The force is not applied through any distance though. The COM moves through a distance, and that's useful for calculation. But, work (the transfer of energy from one object to another) is not done by the road.
 
  • #38
The correct answer is that the road performs 0 work on the car. Any method that disagrees with that is simply wrong. If the road does work on the car then the road must lose energy and the car must gain it. You cannot have the road doing work on the car but the car's energy not increase and the road's energy not decrease.
 
  • #39
DaleSpam said:
If the road does work on the car then the road must lose energy and the car must gain it.
Is the reverse also true? If the road does negative work on the car then the road must gain energy and the car must lose it?
 
  • #40
A.T. said:
Is the reverse also true? If the road does negative work on the car then the road must gain energy and the car must lose it?

That happens in a skid - the road gets a bit warmer from the work done 'on' the surface material.

But why is there this preoccupation about who does what? It's just another of these daft 'what really happens?' questions that are only there for entertainment. There is always some answer available; it just needs to be very convoluted, sometimes.

Is this question any different from the question about whether or not the Fulcrum of a lever does any work on the Load? If it doesn't move at all then it cannot - but how does knowing that improve the sum total of human knowledge? A real fulcrum will deflect a bit so there is work done on it and then by it (if you really feel those concepts are of any consequence) as the forces are first applied and later removed.
 
  • #41
A.T. said:
If the road does negative work on the car then the road must gain energy and the car must lose it?
sophiecentaur said:
That happens in a skid - the road gets a bit warmer from the work done 'on' the surface material.
Let me pose the question quantitatively: Is the energy transferred from the car to the road, always equal to the negative work done on the car by the road?
 
  • #42
A.T. said:
Is the reverse also true? If the road does negative work on the car then the road must gain energy and the car must lose it?
Yes.
 
  • #43
sophiecentaur said:
But why is there this preoccupation about who does what? It's just another of these daft 'what really happens?' questions that are only there for entertainment.
You know that I despise such questions. This isn't a philosophical question, it is a question about the correct use of the model.
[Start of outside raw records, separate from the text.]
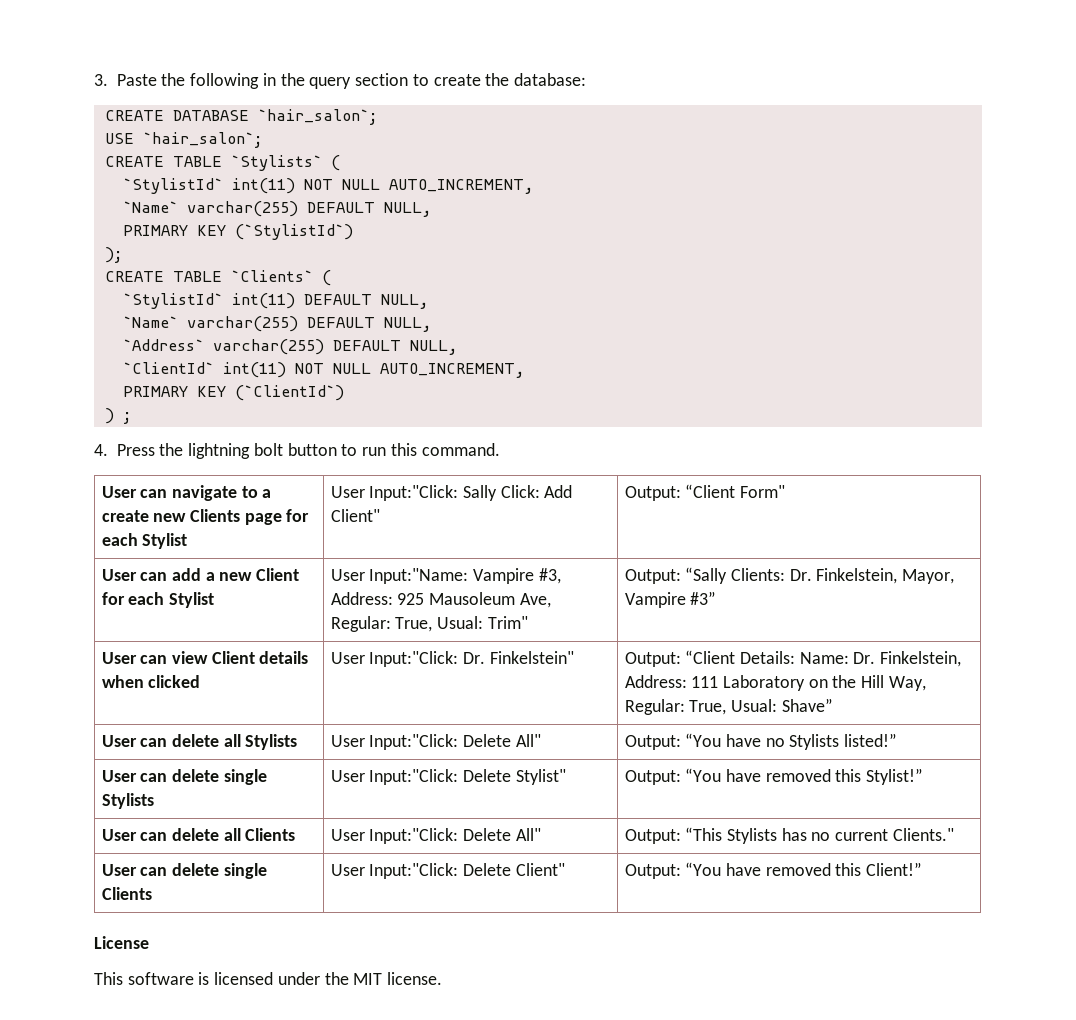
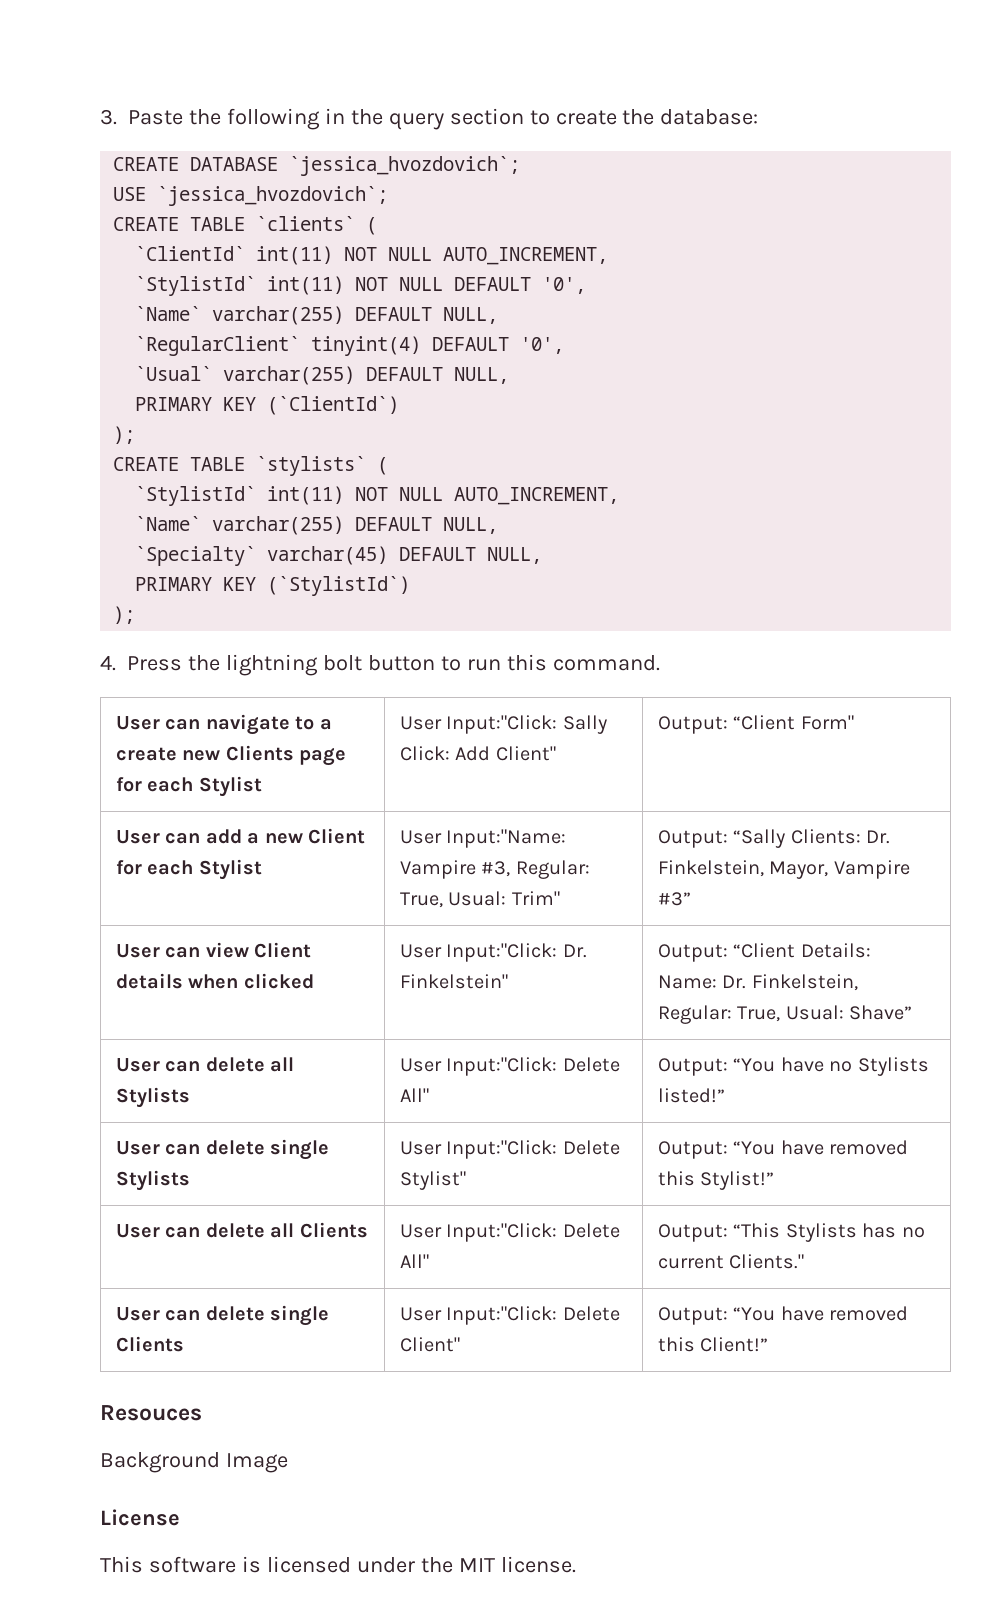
- CREATE DATABASE `hair_salon`;
+ CREATE DATABASE `jessica_hvozdovich`;
- USE `hair_salon`;
- CREATE TABLE `Stylists` (
+ USE `jessica_hvozdovich`;
+ CREATE TABLE `clients` (
+ `ClientId` int(11) NOT NULL AUTO_INCREMENT,
+ `StylistId` int(11) NOT NULL DEFAULT '0',
+ `Name` varchar(255) DEFAULT NULL,
+ `RegularClient` tinyint(4) DEFAULT '0',
+ `Usual` varchar(255) DEFAULT NULL,
+ PRIMARY KEY (`ClientId`)
+ );
+ CREATE TABLE `stylists` (
+ `Specialty` varchar(45) DEFAULT NULL,
- CREATE TABLE `Clients` (
- `StylistId` int(11) DEFAULT NULL,
- `Name` varchar(255) DEFAULT NULL,
- `Address` varchar(255) DEFAULT NULL,
- `ClientId` int(11) NOT NULL AUTO_INCREMENT,
- PRIMARY KEY (`ClientId`)
- ) ;
- User can add a new Client for each Stylist | User Input:"Name: Vampire #3, Address: 925 Mausoleum Ave, Regular: True, Usual: Trim" | Output: “Sally Clients: Dr. Finkelstein, Mayor, Vampire #3”
+ User can add a new Client for each Stylist | User Input:"Name: Vampire #3, Regular: True, Usual: Trim" | Output: “Sally Clients: Dr. Finkelstein, Mayor, Vampire #3”
- User can view Client details when clicked | User Input:"Click: Dr. Finkelstein" | Output: “Client Details: Name: Dr. Finkelstein, Address: 111 Laboratory on the Hill Way, Regular: True, Usual: Shave”
+ User can view Client details when clicked | User Input:"Click: Dr. Finkelstein" | Output: “Client Details: Name: Dr. Finkelstein, Regular: True, Usual: Shave”
+ Resouces
+ Background Image

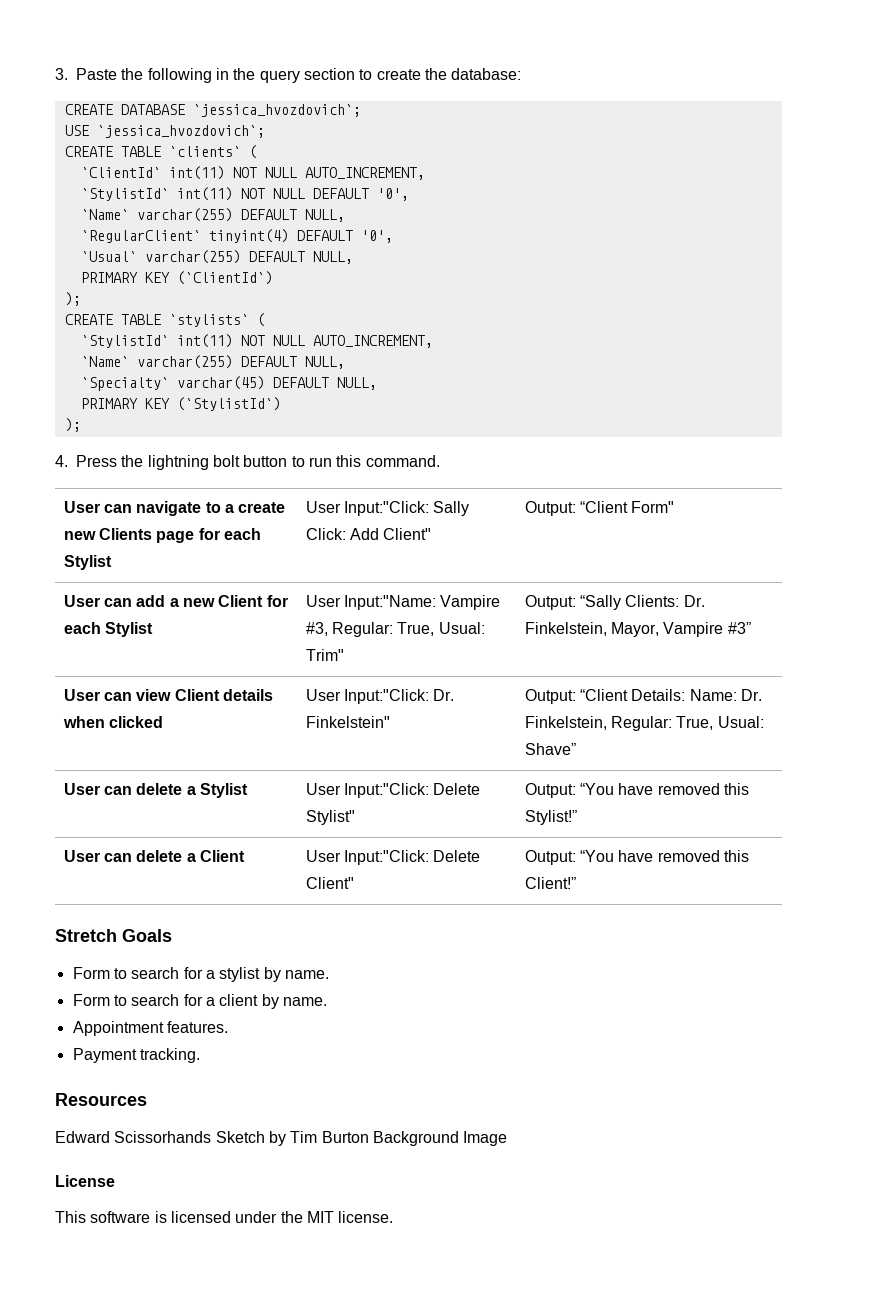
- User can delete all Stylists | User Input:"Click: Delete All" | Output: “You have no Stylists listed!”
- User can delete single Stylists | User Input:"Click: Delete Stylist" | Output: “You have removed this Stylist!”
+ User can delete a Stylist | User Input:"Click: Delete Stylist" | Output: “You have removed this Stylist!”
- User can delete all Clients | User Input:"Click: Delete All" | Output: “This Stylists has no current Clients."
- User can delete single Clients | User Input:"Click: Delete Client" | Output: “You have removed this Client!”
+ User can delete a Client | User Input:"Click: Delete Client" | Output: “You have removed this Client!”
- Resouces
- Background Image
+ Stretch Goals
+ Form to search for a stylist by name.
+ Form to search for a client by name.
+ Appointment features.
+ Payment tracking.
+ Resources
+ Edward Scissorhands Sketch by Tim Burton Background Image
In our model energy is transferred through work and heat. That is a rule of the model. Any approach which violates the rules is not using the model correctly.
 
  • #44
DaleSpam said:
Yes.
What about the quantitative version: Is the energy transferred from the car to the road, always equal to the negative work done on the car by the road?
 
  • #45
DaleSpam said:
You know that I despise such questions. This isn't a philosophical question, it is a question about the correct use of the model.

In our model energy is transferred through work and heat. That is a rule of the model. Any approach which violates the rules is not using the model correctly.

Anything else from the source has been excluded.